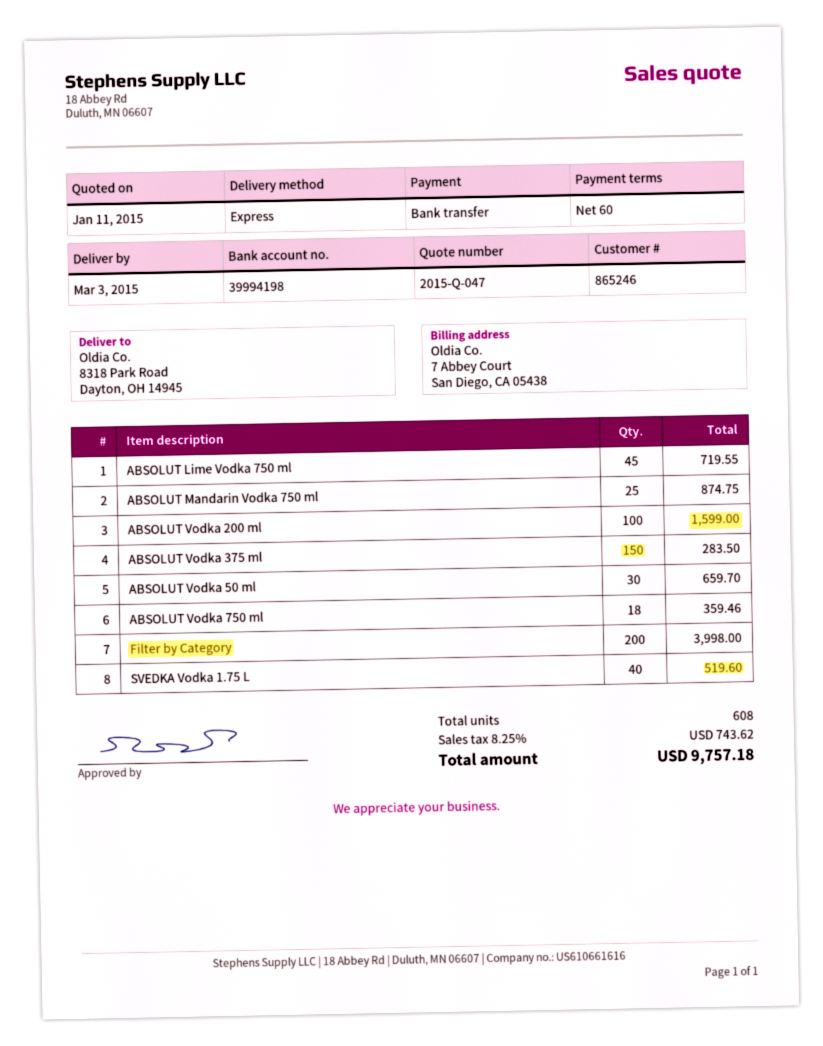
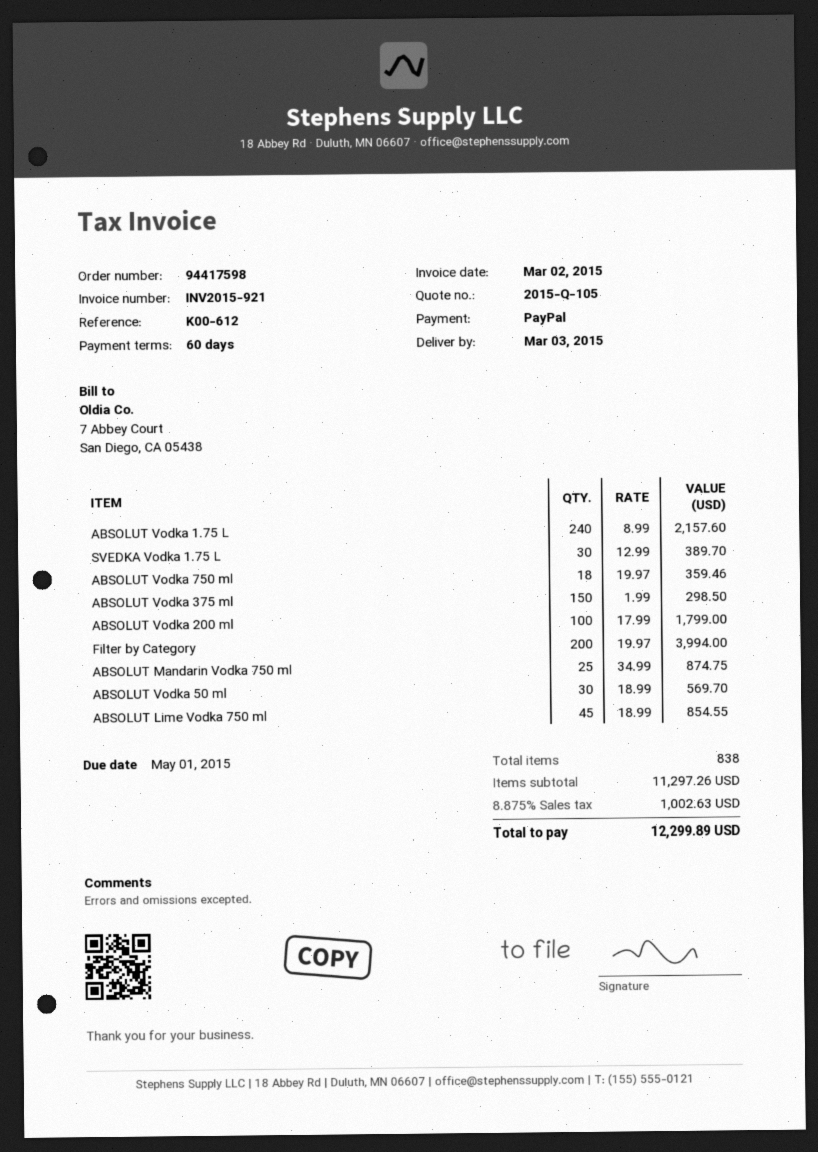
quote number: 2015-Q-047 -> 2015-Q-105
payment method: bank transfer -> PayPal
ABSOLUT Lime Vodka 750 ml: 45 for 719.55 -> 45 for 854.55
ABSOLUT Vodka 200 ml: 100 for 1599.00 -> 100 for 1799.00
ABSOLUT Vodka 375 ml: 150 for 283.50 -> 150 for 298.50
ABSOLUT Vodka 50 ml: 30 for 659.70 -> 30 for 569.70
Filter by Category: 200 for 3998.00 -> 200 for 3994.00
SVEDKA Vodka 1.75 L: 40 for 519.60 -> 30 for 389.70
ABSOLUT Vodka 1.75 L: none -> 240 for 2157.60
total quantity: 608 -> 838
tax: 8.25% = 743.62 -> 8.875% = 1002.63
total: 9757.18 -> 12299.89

..........

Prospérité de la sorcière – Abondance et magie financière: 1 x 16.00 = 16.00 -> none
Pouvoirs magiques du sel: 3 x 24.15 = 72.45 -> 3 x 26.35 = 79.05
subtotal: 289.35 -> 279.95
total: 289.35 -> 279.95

..........

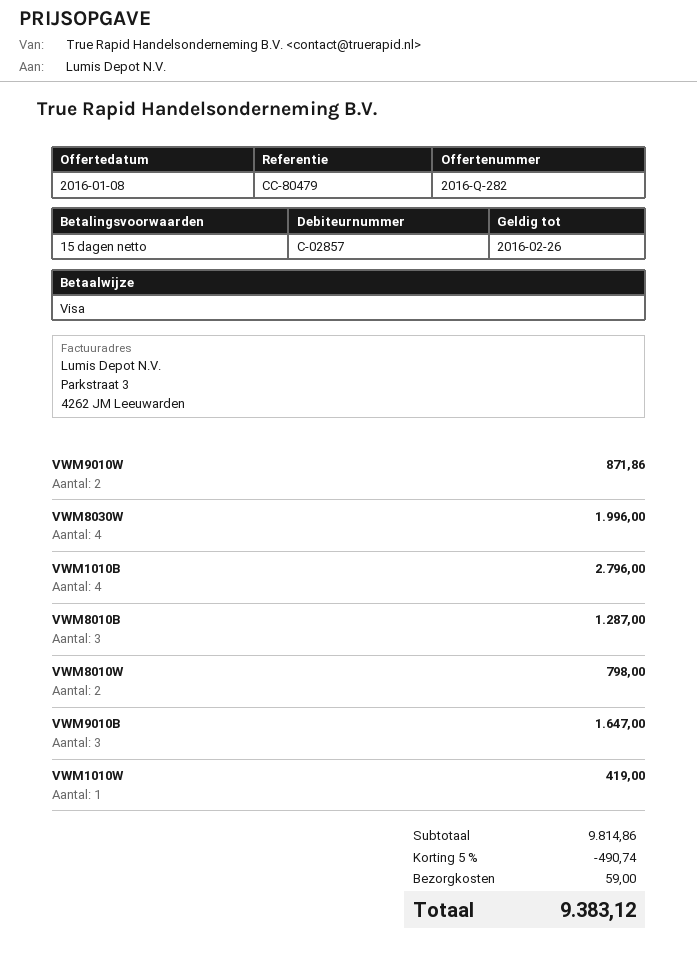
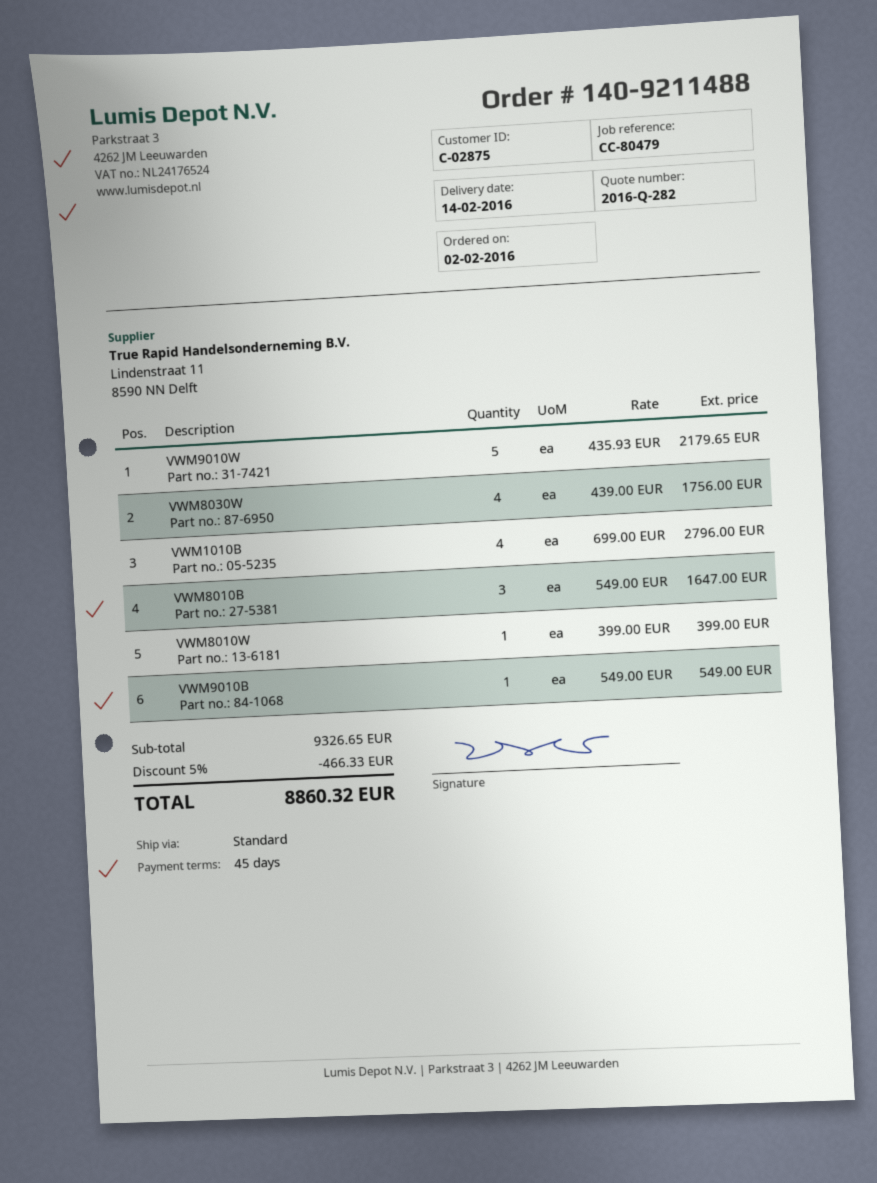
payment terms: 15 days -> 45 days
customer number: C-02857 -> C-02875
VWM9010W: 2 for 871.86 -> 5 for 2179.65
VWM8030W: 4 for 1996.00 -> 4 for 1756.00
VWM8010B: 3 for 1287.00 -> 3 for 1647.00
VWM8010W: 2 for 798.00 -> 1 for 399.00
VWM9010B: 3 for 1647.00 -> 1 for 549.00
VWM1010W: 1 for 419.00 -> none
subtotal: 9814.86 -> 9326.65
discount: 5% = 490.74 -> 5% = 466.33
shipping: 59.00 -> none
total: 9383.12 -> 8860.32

..........

**TASK TO COMPLETE:**
Within the entries, find all lines holding "none" and copy each one.

**EXERCISE ANSWER:**
ABSOLUT Vodka 1.75 L: none -> 240 for 2157.60
Prospérité de la sorcière – Abondance et magie financière: 1 x 16.00 = 16.00 -> none
VWM1010W: 1 for 419.00 -> none
shipping: 59.00 -> none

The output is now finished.